Elio Di Rupo (PS) : "La Wallonie peut connaître des jours meilleurs"

C’est une tradition qui revient chaque printemps. Le ministre-président du gouvernement wallon a prononcé ce matin son "Discours sur l’état de la Wallonie" devant les parlementaires. Double particularité cette année : Elio Di Rupo (PS) s’est exprimé quelques jours après la présentation du nouveau Plan de relance régional, et alors que la pandémie de Covid-19 n’est pas encore écartée.

"Notre Région retrouvait un élan économique et social quand la Covid en a décidé autrement", a regretté le N°1 du gouvernement wallon, en égrenant quelques chiffres édifiants de l’IWEPS (Institut wallon de l’évaluation, de la prospective et de la statistique) : PIB de la Wallonie en recul de 6% en 2020, consommation des ménages en chute de 7%, investissements en baisse de 6% (publics) et de 8% (privés), exportations en diminution de plus de 4%, ou encore 15% d’augmentation des aides sociales sollicitées auprès des CPAS.

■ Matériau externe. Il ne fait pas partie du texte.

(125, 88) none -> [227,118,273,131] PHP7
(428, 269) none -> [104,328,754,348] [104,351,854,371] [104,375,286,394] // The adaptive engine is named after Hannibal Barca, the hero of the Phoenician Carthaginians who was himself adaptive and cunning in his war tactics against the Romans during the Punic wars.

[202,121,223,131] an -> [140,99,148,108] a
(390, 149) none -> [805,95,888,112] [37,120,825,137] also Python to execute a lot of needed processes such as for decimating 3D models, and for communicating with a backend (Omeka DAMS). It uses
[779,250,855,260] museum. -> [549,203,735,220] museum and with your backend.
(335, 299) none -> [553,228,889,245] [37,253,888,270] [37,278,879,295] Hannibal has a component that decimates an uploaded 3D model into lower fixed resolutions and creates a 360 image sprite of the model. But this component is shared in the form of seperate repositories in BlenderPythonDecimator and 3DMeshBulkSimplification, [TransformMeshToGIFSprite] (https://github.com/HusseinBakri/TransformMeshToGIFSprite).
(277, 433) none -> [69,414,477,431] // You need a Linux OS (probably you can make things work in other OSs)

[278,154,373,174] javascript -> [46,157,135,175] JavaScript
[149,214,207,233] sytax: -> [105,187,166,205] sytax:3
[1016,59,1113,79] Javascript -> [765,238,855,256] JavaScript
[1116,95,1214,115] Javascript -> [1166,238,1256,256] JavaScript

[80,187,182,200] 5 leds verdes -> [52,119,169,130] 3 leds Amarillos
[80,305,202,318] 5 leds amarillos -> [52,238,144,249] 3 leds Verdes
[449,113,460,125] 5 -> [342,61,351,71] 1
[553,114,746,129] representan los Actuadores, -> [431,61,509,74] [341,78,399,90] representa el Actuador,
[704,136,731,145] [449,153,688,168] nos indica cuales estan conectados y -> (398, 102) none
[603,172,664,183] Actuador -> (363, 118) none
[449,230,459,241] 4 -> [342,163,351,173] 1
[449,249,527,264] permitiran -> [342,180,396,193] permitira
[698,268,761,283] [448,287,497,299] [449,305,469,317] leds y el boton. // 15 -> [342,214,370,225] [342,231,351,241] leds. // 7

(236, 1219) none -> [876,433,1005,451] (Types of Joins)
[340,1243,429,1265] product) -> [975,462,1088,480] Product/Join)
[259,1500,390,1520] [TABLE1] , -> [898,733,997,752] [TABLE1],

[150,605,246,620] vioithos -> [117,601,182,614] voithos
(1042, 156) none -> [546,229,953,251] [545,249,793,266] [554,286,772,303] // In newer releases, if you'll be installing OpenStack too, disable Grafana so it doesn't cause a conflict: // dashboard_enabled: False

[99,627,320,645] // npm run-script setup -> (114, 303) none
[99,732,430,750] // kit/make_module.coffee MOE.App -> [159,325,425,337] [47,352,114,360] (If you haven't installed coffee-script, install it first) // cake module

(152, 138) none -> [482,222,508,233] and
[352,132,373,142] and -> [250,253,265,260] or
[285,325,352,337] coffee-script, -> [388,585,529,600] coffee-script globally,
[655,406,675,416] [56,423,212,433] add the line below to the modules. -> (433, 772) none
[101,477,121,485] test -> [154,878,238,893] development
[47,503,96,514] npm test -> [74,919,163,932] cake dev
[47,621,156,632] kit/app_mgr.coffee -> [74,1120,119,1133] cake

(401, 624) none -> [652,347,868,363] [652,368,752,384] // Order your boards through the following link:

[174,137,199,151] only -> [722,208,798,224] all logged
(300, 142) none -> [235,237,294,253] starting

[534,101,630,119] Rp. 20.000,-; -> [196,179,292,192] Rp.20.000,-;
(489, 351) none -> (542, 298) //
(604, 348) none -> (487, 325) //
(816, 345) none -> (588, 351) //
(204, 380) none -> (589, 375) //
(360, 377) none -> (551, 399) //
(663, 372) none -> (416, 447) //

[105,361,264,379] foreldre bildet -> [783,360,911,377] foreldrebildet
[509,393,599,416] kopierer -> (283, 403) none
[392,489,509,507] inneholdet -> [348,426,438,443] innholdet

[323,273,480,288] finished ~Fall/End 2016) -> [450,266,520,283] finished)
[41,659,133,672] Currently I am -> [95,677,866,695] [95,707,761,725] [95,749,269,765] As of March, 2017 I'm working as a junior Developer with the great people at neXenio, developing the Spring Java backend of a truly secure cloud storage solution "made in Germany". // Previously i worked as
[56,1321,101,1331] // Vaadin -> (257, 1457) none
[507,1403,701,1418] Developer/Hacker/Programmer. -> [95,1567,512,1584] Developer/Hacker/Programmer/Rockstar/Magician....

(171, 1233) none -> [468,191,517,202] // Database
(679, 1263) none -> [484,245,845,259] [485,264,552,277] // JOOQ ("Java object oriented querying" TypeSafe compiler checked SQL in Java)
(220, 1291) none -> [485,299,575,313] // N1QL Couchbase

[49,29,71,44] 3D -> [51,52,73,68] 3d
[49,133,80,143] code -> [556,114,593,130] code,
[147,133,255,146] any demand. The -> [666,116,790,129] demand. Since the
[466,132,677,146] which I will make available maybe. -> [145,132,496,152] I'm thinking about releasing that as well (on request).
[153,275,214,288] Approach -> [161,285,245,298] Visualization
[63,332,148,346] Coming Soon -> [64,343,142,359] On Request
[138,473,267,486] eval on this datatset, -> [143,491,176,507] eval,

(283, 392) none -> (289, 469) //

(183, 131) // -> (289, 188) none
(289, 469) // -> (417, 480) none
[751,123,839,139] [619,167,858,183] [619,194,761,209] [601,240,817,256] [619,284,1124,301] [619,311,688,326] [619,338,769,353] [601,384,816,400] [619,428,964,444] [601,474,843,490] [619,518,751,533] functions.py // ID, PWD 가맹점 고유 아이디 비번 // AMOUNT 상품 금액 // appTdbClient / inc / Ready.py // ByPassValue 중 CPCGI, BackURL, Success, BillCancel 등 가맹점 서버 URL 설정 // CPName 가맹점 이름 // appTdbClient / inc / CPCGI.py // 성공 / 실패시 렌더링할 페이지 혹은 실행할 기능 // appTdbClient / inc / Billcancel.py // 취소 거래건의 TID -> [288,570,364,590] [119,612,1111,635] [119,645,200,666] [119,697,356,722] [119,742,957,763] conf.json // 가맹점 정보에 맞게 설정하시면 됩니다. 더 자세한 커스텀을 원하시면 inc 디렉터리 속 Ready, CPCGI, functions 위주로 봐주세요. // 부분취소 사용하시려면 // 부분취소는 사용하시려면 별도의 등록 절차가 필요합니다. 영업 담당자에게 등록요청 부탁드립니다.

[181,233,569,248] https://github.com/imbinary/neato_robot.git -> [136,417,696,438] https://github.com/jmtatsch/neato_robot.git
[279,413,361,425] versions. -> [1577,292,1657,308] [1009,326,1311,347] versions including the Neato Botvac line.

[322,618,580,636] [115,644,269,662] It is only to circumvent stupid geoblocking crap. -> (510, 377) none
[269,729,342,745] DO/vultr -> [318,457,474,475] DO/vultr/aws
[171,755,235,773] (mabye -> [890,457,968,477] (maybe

"Les dépenses du gouvernement de Wallonie liées à la crise sanitaire s’élèveront à plus de 3,3 milliards d’euros d’ici la fin de l’année 2021", a encore indiqué Elio Di Rupo.

Alors, certes, la reprise post-coronavirus est annoncée, mais le socialiste et les ministres de son exécutif se sont posé cette question : "Comment récréer une dynamique positive après ce désastre sanitaire, économique et social ?"

Plan d’investissement inédit

Après une large consultation de la société civile, le gouvernement de Wallonie a décidé de fusionner trois plans de redressement : le plan de transition prévu dans la déclaration de politique régionale, le plan de reprise européen et Get up Wallonia, imaginé au début de la crise sanitaire.

C’est ce qui a donné naissance au Plan de relance de la Wallonie, doté d’un budget de 7,64 milliards d’euros que le gouvernement régional promet d’engager d’ici la fin de la législature, en 2024. "Jamais la Wallonie institutionnelle n’avait présenté un plan d’investissement d’une telle envergure", s’est félicité Elio Di Rupo.

Le ministre-président wallon a appelé tous les acteurs de la société à "participer à l’élan du redressement, à cette nouvelle conquête", pour accompagner l’action d’un gouvernement "résolument tourné vers le futur et optimiste".

"Nous pouvons connaître des jours meilleurs et plus heureux, nous pouvons permettre à nos concitoyens de retrouver la fierté d’être wallons dans un pays prospère", a conclu Elio Di Rupo.

"La Wallonie est aux urgences"

Après cette présentation, les groupes d’opposition n’ont pas oublié d’offrir les quelques (rares) fleurs d’usage. Germain Mugemangango (PTB) s’est réjoui de l’annonce d’investissements importants "après des années d’austérité", et François Desquesnes (cdH) a précisé que son parti et le gouvernement pouvaient "très largement se retrouver sur les objectifs".

Mais sans surprise, le parti de gauche et la formation centriste ont surtout envoyé une série de pots à la tripartie au pouvoir. Le PTB a rappelé qu’il y a 22 ans, le Contrat d’avenir pour la Wallonie avait été présenté par Elio Di Rupo (déjà), à la tête d’un attelage politique rouge-bleu-vert (déjà), et qu’il promettait (déjà) le rebond de la Wallonie. "Et globalement, on peut parler d’échec", a déploré Germain Mugemangango, regrettant que le fond et la forme aient peu évolué en deux décennies.

Son homologue démocrate-humaniste a de son côté énuméré une série de manquements dans le dernier plan de relance du gouvernement régional. "Ce n’est pas facile d’oser l’audace, mais ce n’est pas impossible. Et le temps presse, car la Wallonie est aux urgences", s’est inquiété François Desquesnes.